[GIVEN DATA Boundary: Start]
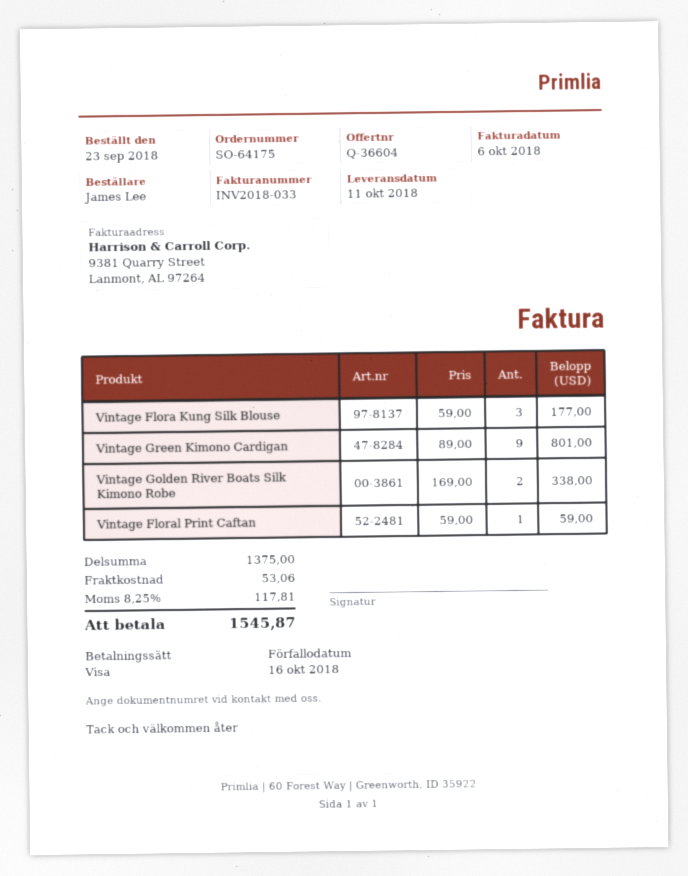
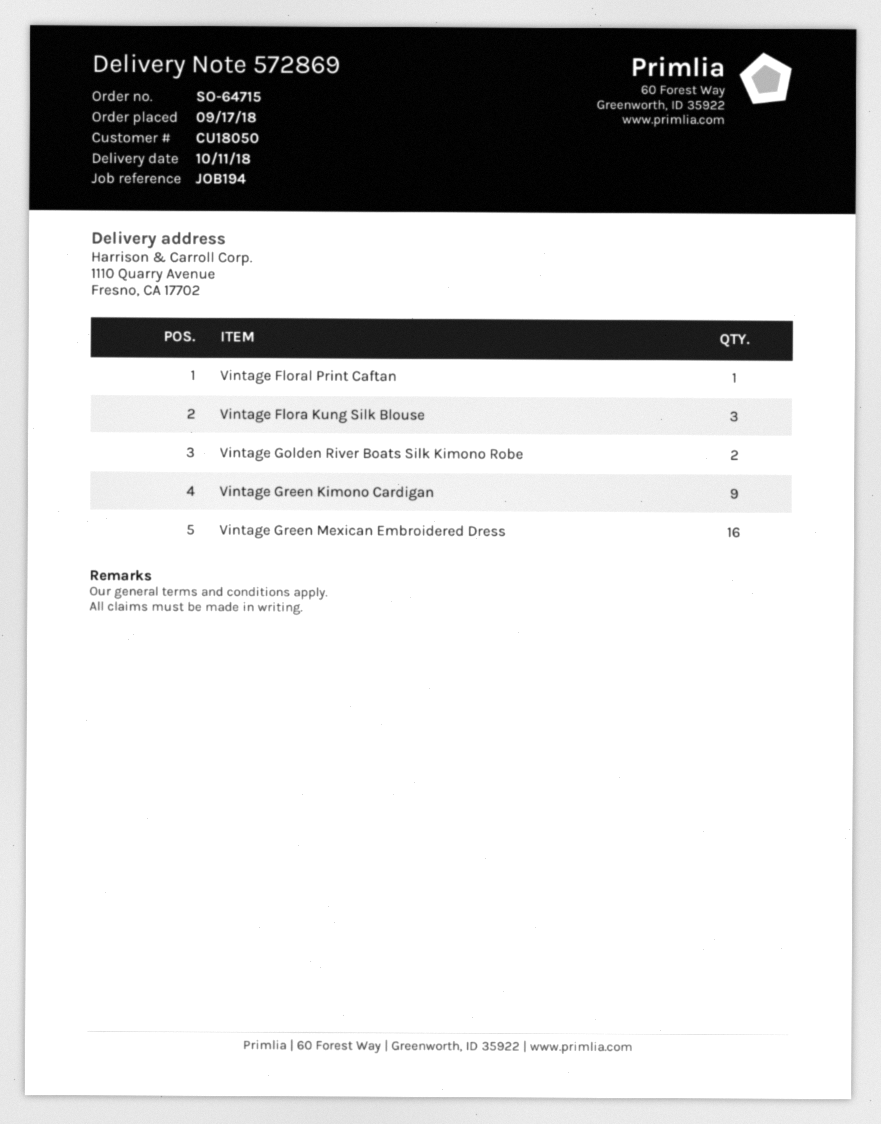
order number: SO-64175 -> SO-64715
order date: 2018-09-23 -> 2018-09-17
Vintage Green Mexican Embroidered Dress: none -> 16

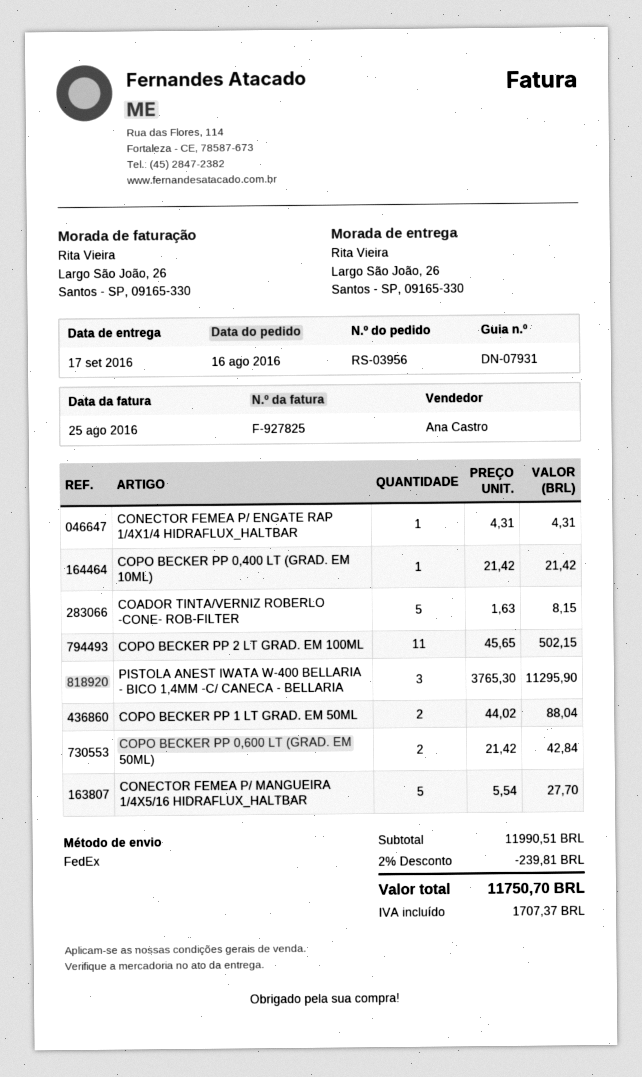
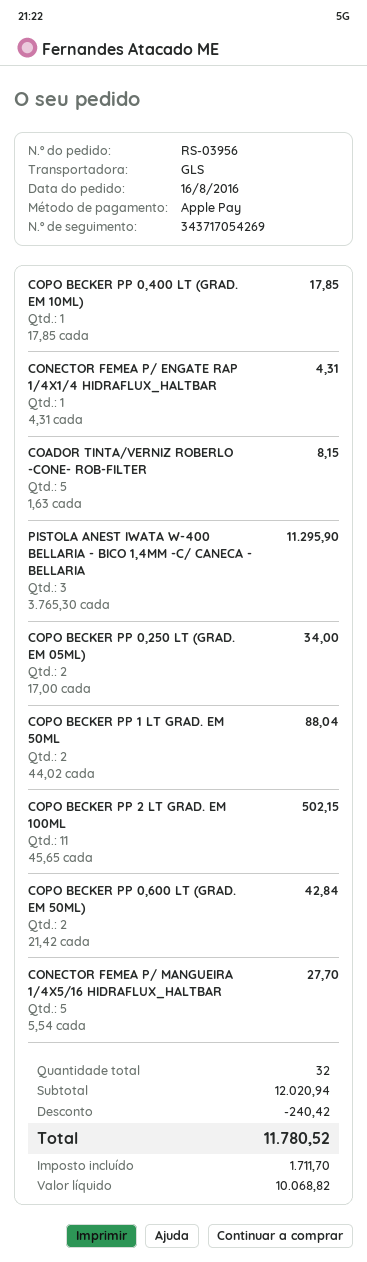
shipping method: FedEx -> GLS
COPO BECKER PP 0,400 LT (GRAD. EM 10ML): 1 x 21.42 = 21.42 -> 1 x 17.85 = 17.85
COPO BECKER PP 0,250 LT (GRAD. EM 05ML): none -> 2 x 17.00 = 34.00
subtotal: 11990.51 -> 12020.94
discount: 239.81 -> 240.42
tax: 1707.37 -> 1711.70
total: 11750.70 -> 11780.52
[GIVEN DATA Boundary: End]
WHAT IS NEEDED: Return the records above exactly as written. Do not include their images.

REPLY:
order number: SO-64175 -> SO-64715
order date: 2018-09-23 -> 2018-09-17
Vintage Green Mexican Embroidered Dress: none -> 16

shipping method: FedEx -> GLS
COPO BECKER PP 0,400 LT (GRAD. EM 10ML): 1 x 21.42 = 21.42 -> 1 x 17.85 = 17.85
COPO BECKER PP 0,250 LT (GRAD. EM 05ML): none -> 2 x 17.00 = 34.00
subtotal: 11990.51 -> 12020.94
discount: 239.81 -> 240.42
tax: 1707.37 -> 1711.70
total: 11750.70 -> 11780.52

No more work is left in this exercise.